9:00, Artegna
Teatro Lavaroni
In a historical context marked by conflict, Hänsel and Gretel recount their experiences of childhood during wartime.
Director
Veronica Risatti
Performers
Laura Mirone, Veronica Risatti, Giulio Macrí (o Fanno Oliva)
Choreography by
Fannj Oliva
Costume disigner
Emily Scorzato
Lights and set designer
Andrea Coppi
Music consulting/editing by
Adele Pardi e Stefano Artini
Product by
Bottega Buffa Circovacanti
With the support of
Fondazione Caritro
Type of show
Autor Theater
Duration
50 minutes
Age
7+ years
Synopsis
Hansel is seven years old, full of imagination and eager to play.
Gretel is ten years old and enjoys joining in her brother’s games, especially when they involve incredible battles. One day, while they are fighting each other, there is a loud bang, perhaps from a bomb.
‘Who did that?’
asks Hansel, frightened.
It was me! –
Gretel replies, torn between fear and the desire to impress her brother.
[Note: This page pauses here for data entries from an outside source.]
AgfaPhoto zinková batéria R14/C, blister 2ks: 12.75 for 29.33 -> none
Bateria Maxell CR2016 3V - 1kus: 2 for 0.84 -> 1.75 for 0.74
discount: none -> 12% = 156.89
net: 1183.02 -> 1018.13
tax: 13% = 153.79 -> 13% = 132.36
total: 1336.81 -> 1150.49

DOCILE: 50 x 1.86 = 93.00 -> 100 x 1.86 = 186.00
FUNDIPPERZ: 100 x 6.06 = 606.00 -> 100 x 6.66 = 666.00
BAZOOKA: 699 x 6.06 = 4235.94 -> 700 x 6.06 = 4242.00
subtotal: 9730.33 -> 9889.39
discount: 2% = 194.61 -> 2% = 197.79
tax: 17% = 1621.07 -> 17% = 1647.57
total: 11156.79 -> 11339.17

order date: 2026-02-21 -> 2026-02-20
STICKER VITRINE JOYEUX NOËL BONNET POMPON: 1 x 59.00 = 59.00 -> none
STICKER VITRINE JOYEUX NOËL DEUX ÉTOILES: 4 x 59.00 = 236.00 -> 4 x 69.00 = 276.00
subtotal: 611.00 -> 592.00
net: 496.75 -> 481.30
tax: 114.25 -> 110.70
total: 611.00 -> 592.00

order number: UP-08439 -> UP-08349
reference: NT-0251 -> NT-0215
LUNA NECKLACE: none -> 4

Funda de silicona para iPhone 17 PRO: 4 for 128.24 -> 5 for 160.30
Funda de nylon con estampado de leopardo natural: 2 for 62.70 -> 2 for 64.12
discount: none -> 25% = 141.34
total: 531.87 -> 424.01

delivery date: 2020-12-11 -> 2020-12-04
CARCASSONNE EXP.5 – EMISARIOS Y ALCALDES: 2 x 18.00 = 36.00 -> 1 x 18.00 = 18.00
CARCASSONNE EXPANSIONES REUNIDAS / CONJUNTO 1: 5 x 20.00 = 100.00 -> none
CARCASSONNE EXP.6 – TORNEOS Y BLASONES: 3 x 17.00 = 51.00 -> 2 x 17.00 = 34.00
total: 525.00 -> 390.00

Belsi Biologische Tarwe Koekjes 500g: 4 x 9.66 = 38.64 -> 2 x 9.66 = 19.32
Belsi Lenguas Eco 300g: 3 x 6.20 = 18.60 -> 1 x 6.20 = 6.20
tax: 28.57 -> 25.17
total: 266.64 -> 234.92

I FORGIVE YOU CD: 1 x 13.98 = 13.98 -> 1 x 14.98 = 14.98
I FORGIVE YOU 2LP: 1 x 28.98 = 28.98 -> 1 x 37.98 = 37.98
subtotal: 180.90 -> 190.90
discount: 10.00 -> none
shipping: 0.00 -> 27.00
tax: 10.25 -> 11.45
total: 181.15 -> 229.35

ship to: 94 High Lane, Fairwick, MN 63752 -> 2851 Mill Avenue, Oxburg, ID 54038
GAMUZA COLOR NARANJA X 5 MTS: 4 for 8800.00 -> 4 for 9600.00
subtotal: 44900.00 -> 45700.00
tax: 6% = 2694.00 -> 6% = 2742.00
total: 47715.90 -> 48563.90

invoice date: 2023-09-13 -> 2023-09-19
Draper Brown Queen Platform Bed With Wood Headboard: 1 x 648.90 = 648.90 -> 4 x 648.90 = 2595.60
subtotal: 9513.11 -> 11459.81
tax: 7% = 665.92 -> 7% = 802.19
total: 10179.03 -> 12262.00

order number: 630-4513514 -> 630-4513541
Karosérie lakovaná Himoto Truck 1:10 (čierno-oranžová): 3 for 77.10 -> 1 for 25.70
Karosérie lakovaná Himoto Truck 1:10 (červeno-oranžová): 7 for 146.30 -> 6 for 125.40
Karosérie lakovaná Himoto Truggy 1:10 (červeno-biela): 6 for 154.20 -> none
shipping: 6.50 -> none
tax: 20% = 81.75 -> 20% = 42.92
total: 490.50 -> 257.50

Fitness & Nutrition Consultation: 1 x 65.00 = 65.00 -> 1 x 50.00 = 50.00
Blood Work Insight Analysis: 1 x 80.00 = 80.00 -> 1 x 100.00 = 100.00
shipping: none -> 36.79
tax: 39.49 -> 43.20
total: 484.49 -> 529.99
They resume playing, but the atmosphere around them has changed.
Their father arrives and prepares to take them to safety. Hansel and Gretel think it is an improvised game and have fun until they realise they have been left at the edge of a forest.
Director’s notes
Hänsel and Gretel – Childhood in War is a show dedicated to experimenting with performative languages for a new narration of the fairy tale. It is a production that prioritises the use of the body and the semantics of action over words. We decided to stage this story using the language of dance theatre in order to offer an inclusive theatrical experience that overcomes language barriers and reaches as wide and diverse an audience as possible, while avoiding any kind of rhetoric: choosing the right words to address such delicate and complex issues, especially when you have not experienced them first-hand, is always very risky. Narrating through the body and movement helps us to be universal and non-judgmental, to evoke environments and emotions, inviting viewers to “see” beyond words.
In our contemporary historical context, marked by conflict, we have chosen to tell the typical story of a brother and sister abandoned in the woods to fend for themselves, in order to explore the theme of childhood in war. The stage is sparse, leaving ample space for bodies that run, wait, succumb to exhaustion, and wake up sometimes in a dream, sometimes in a nightmare. Hansel and Gretel are a boy and a girl abandoned by a father forced to hope that the unknown is safer than their own home. Hansel and Gretel’s forest becomes a single metaphor for all those seas and rivers that are borders to be crossed in order to enter unknown and, at least in appearance, safer countries. The little bird that wakes them from their sleep, into which they have fallen from exhaustion, is a metaphor for the ferrymen who promise safe passage to the gingerbread house, a promised land that often turns out to be a place of long waits and sometimes even detention and torture from which to escape.